This flow diagram represents a distillation of the key aspects of the manual re-annotation process used for the examples presented here. Starting with loading the data into a genome browser (grey box, rounded corners), the process is a complex decision tree with several key stages that require judgement, experience and familiarity with the data in addition to quantitative information (blue boxes). This dependence on qualitative judgements makes this process extreme difficult to capture computationally (in addition to the fact that the process would necessarily change if used with different datasets, species, etc), underscoring the importance of manual annotation. Paths through the decision tree end in one of eight possible end-points; three ‘positive’ re-annotation endpoints (green boxes, rounded corners), three ‘tentative’ re-annotation endpoints (orange boxes, rounded corners) and two ‘negative’ no re-annotation endpoints. Here we briefly look at the path through the decision tree for two of the simpler examples presented earlier in this work: Example Path 1: BMPR1A (Section 1,
Figure 1
) Starting with loading the data for BMPR1A (1), the EST, cDNA and RNA-seq support the existing annotation intron/exon structure (2), DRS peaks exist downstream (3), RNA-seq and EST data extend beyond the existing annotation (4), the EST and RNA-seq data terminate almost exactly coincident with the strongest downstream DRS peak (5), taken together the RNA-seq and EST data have continuous coverage over the proposed extension (6), there are no clear sequence features (stop codon or internal priming signatures that strongly suggest the re-annotation would be incorrect (7), we propose a clear re-annotation of the gene (8).
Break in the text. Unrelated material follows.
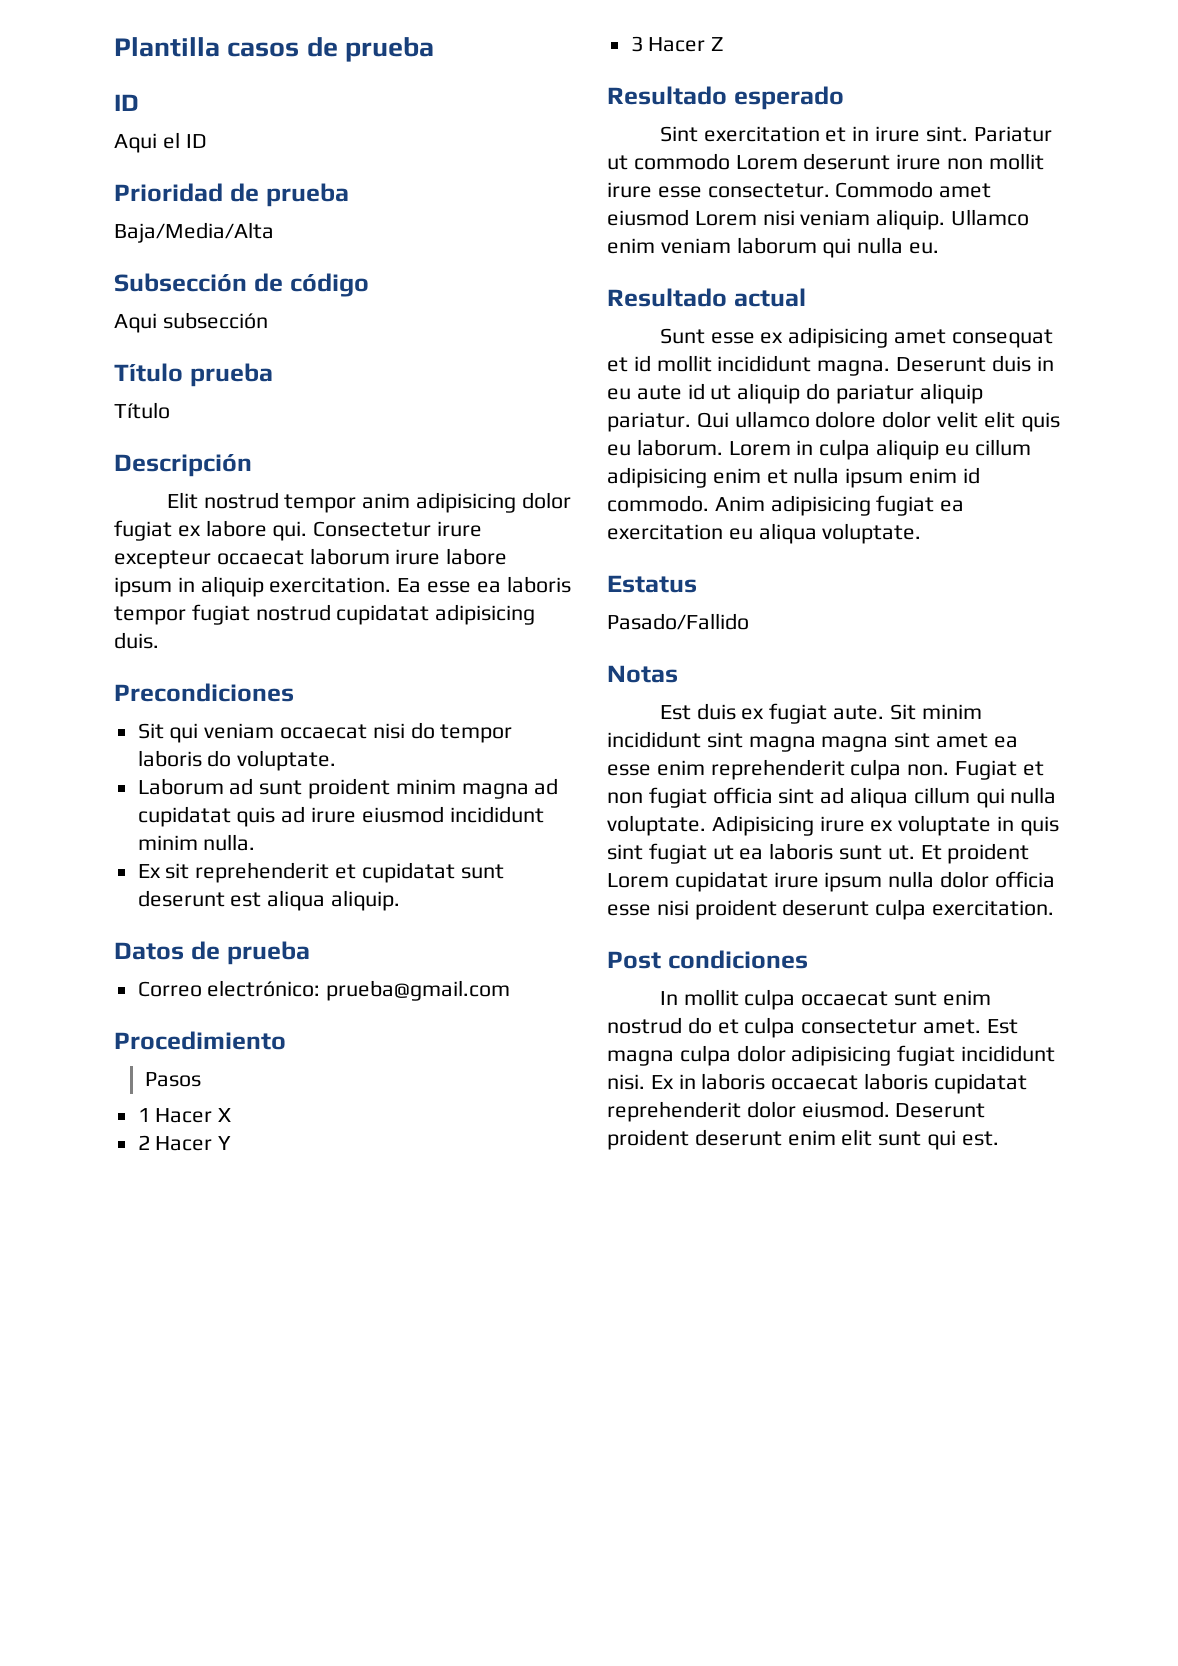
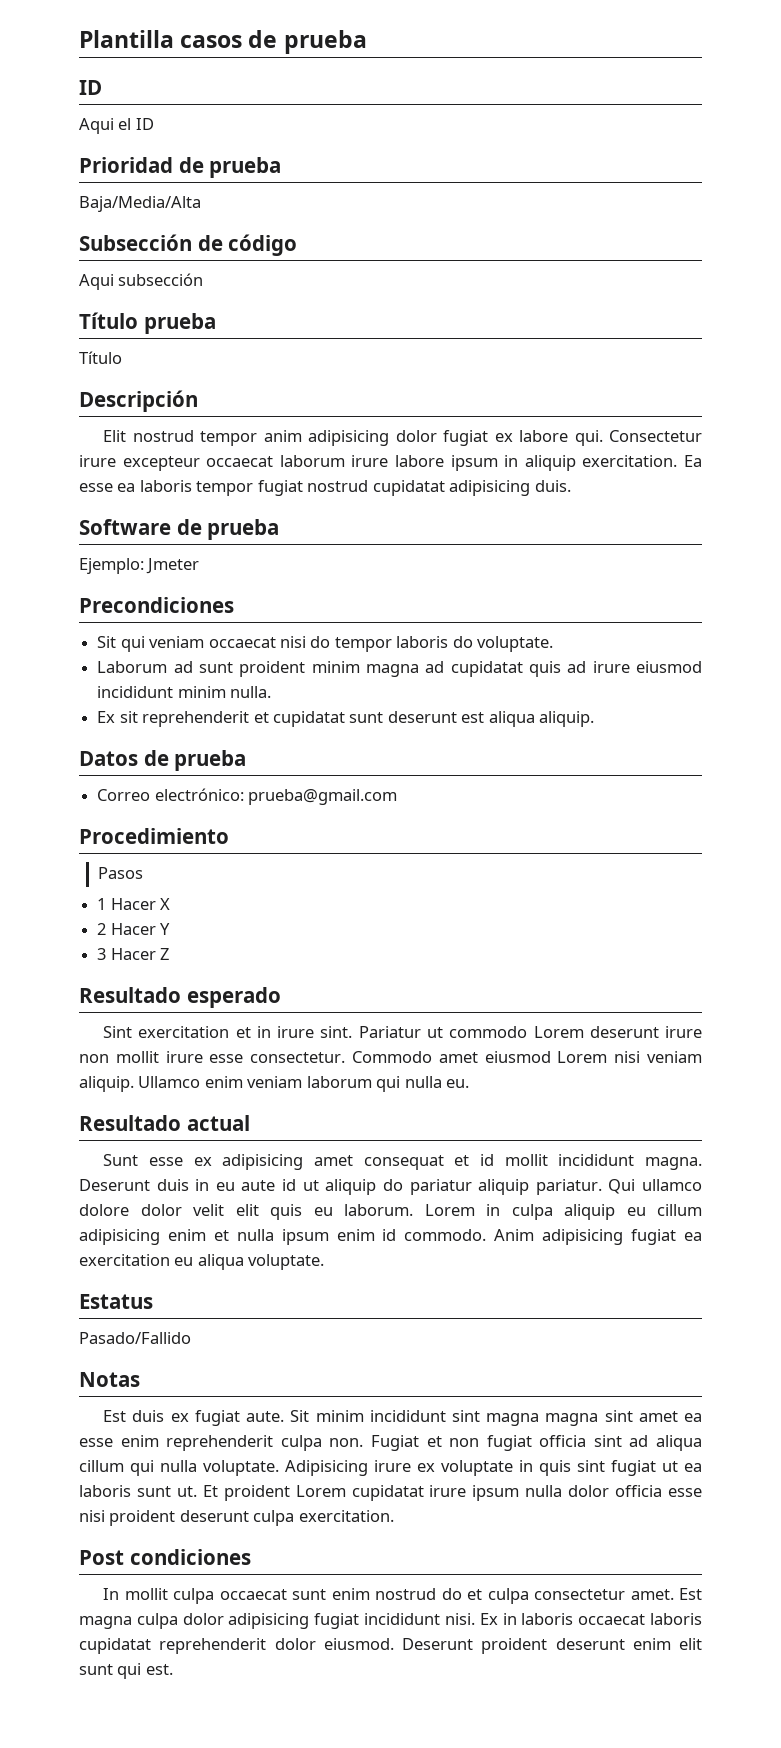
(159, 640) none -> [79,519,280,540] [79,558,200,574] // Software de prueba // Ejemplo: Jmeter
Example path 2: AT1G68945 (Section 1,
Figure 5
) Starting with loading the data for AT1G68945 (1), the EST, cDNA and RNA-seq support the existing annotation intron/exon structure (2), DRS peaks do not exist downstream (3), DRS peaks do exist on the opposite strand but within the existing annotation (9) the EST data are stranded, however they strand association is unreliable (10), there are sequence features (in this case, numerous stop codons in multiple frames (11), the data, sequence features and existing annotation are inconsistent. We cannot re-annotate the gene without more evidence.(12). In this case, further evidence in the form of strand-specific RNA-seq data from the Ecker Lab [35] would, if included, allow us to follow the path 1,2,3,9,10,13,14,15 resulting in a tentative re-annotation to the opposite strand, despite the apparent presence of stop codons.